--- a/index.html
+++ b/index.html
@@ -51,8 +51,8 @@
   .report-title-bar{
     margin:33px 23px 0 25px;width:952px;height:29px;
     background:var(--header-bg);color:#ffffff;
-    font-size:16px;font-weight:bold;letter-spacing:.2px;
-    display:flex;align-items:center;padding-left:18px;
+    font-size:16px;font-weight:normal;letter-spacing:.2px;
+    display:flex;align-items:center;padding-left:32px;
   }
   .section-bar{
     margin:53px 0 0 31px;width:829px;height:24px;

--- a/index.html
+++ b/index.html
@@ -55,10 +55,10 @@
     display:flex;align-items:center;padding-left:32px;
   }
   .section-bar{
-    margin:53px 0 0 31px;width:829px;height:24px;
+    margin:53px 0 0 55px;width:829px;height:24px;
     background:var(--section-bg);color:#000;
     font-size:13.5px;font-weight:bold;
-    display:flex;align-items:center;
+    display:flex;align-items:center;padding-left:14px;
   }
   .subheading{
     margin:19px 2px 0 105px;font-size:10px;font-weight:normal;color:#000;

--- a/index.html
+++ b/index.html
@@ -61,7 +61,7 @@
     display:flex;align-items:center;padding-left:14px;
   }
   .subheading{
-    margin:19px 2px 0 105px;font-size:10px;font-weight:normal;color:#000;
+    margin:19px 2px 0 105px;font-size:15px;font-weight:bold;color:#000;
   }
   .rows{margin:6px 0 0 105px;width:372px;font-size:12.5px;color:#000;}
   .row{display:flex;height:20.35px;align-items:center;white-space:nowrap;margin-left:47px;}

==

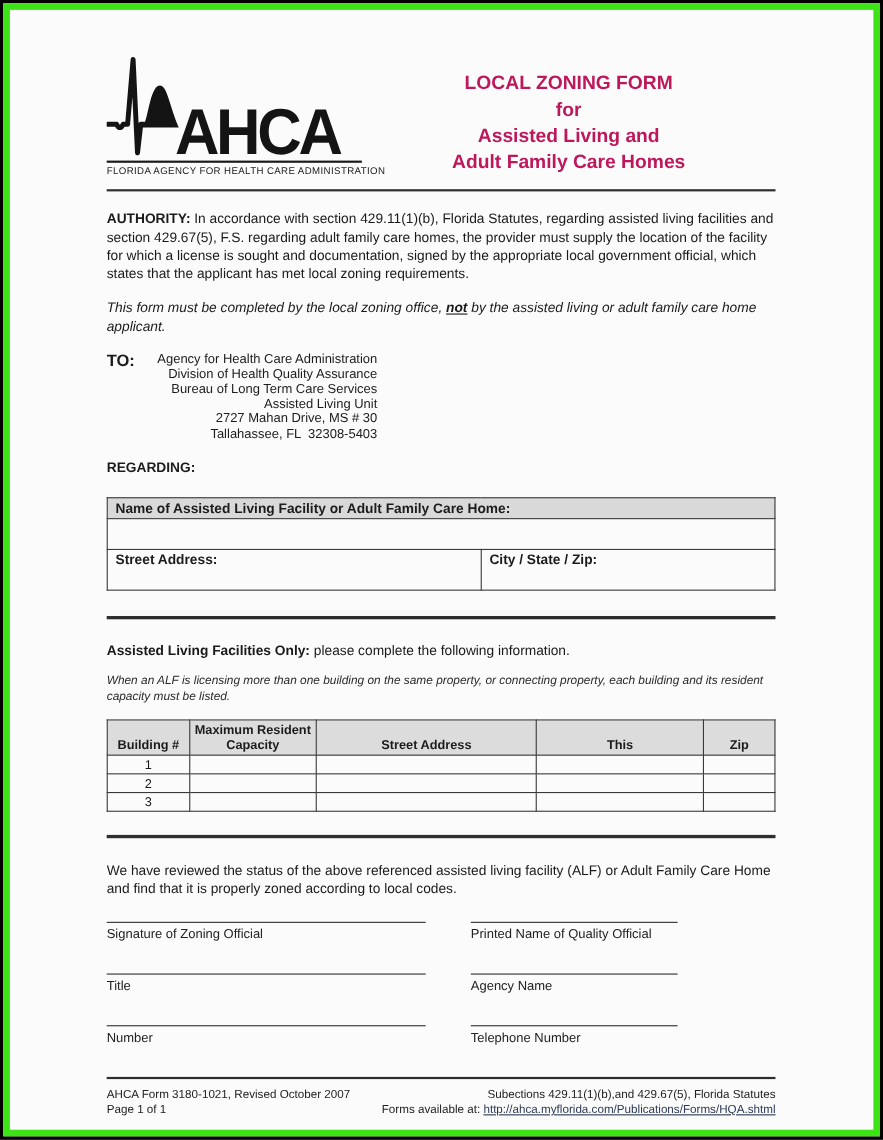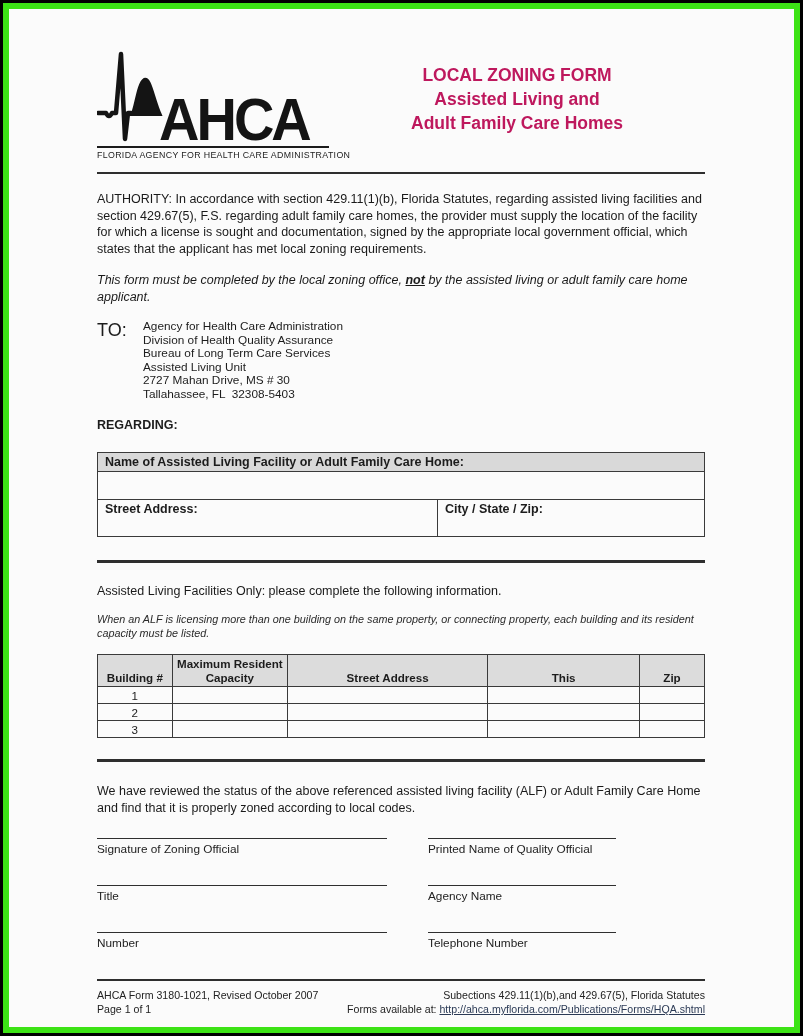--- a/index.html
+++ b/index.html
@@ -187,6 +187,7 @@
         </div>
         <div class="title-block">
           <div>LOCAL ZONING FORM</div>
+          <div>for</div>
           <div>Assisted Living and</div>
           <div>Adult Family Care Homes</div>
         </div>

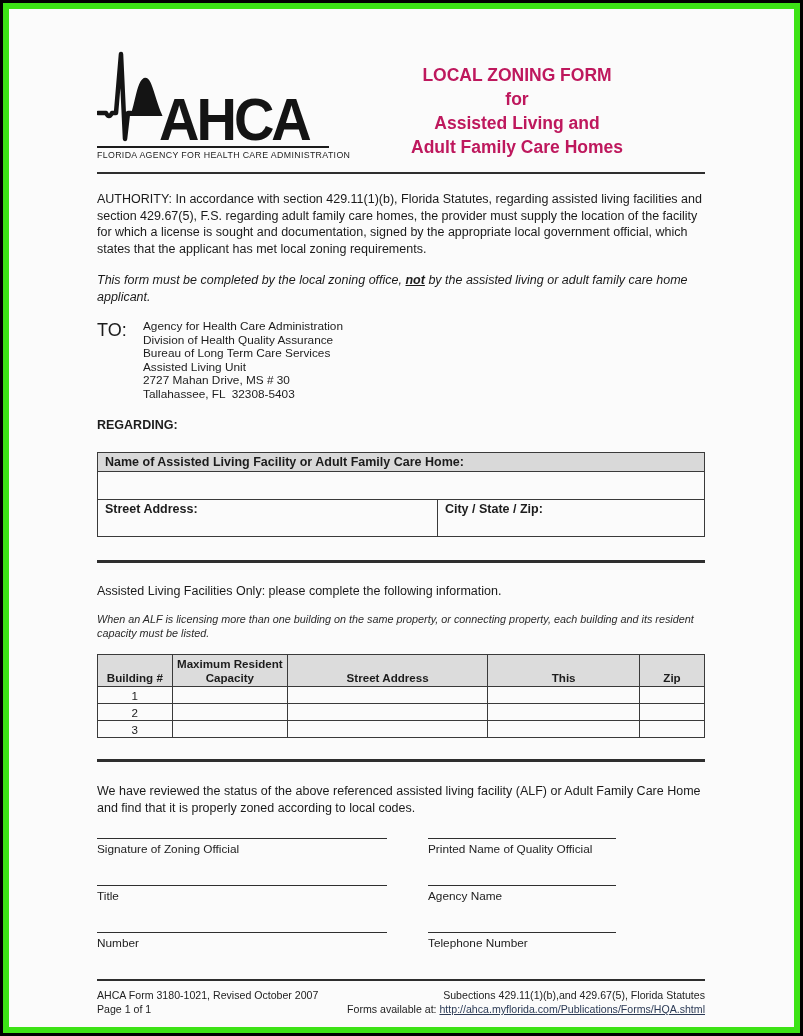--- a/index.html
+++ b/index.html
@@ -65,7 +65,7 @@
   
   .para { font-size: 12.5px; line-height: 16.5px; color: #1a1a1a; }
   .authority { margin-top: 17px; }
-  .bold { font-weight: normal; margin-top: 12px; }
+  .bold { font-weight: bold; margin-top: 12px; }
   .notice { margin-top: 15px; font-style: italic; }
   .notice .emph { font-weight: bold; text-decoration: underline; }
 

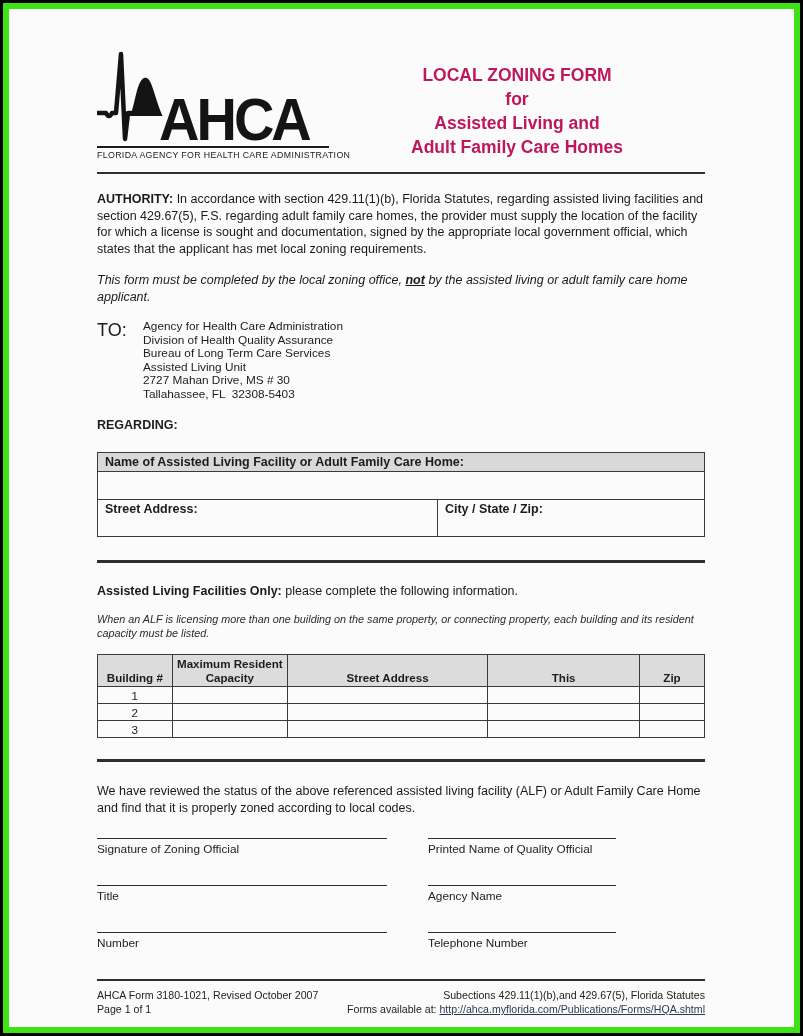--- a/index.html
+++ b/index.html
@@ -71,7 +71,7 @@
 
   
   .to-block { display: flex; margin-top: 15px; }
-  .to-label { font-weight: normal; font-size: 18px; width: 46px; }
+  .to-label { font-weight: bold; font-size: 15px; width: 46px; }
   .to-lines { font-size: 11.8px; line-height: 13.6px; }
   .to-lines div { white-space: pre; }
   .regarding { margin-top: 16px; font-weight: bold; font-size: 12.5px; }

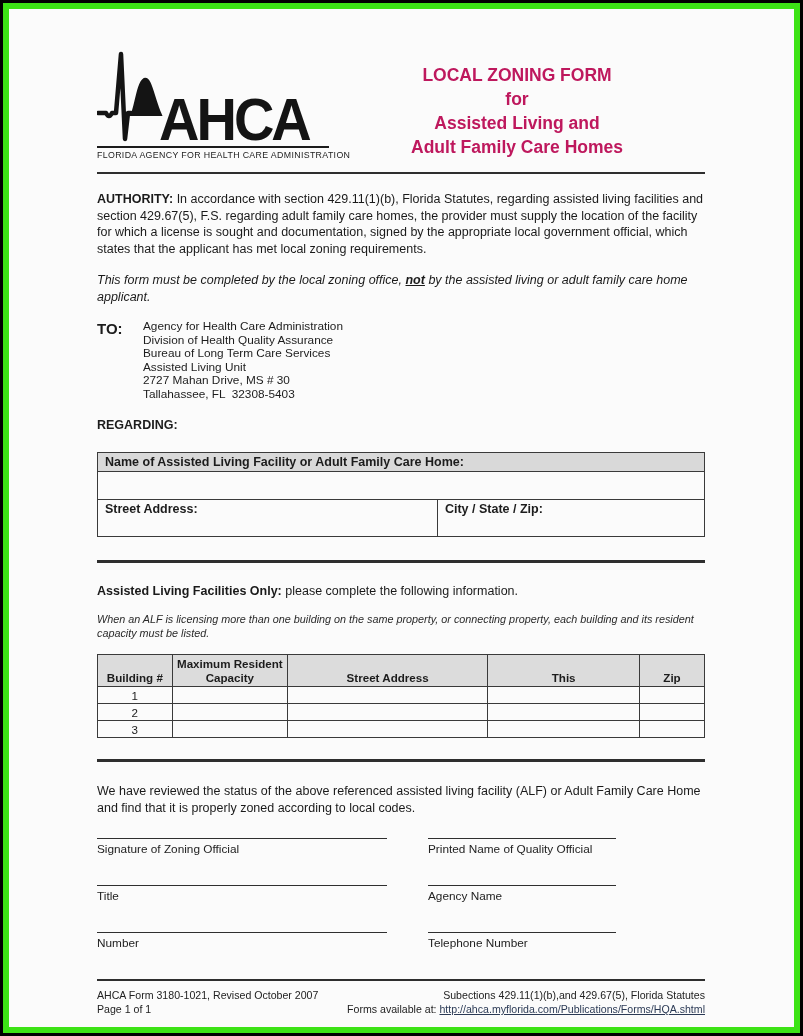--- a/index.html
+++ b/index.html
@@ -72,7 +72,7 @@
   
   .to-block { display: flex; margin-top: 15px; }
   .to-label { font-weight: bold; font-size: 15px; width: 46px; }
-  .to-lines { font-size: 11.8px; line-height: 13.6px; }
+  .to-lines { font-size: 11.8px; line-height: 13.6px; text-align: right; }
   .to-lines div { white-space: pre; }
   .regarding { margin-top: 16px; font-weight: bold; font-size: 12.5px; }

• WORK INSTRUCTION
From the data above, copy out every line with the string "background" in it.

• YOUR SOLUTION
     background:var(--header-bg);color:#ffffff;
     background:var(--section-bg);color:#000;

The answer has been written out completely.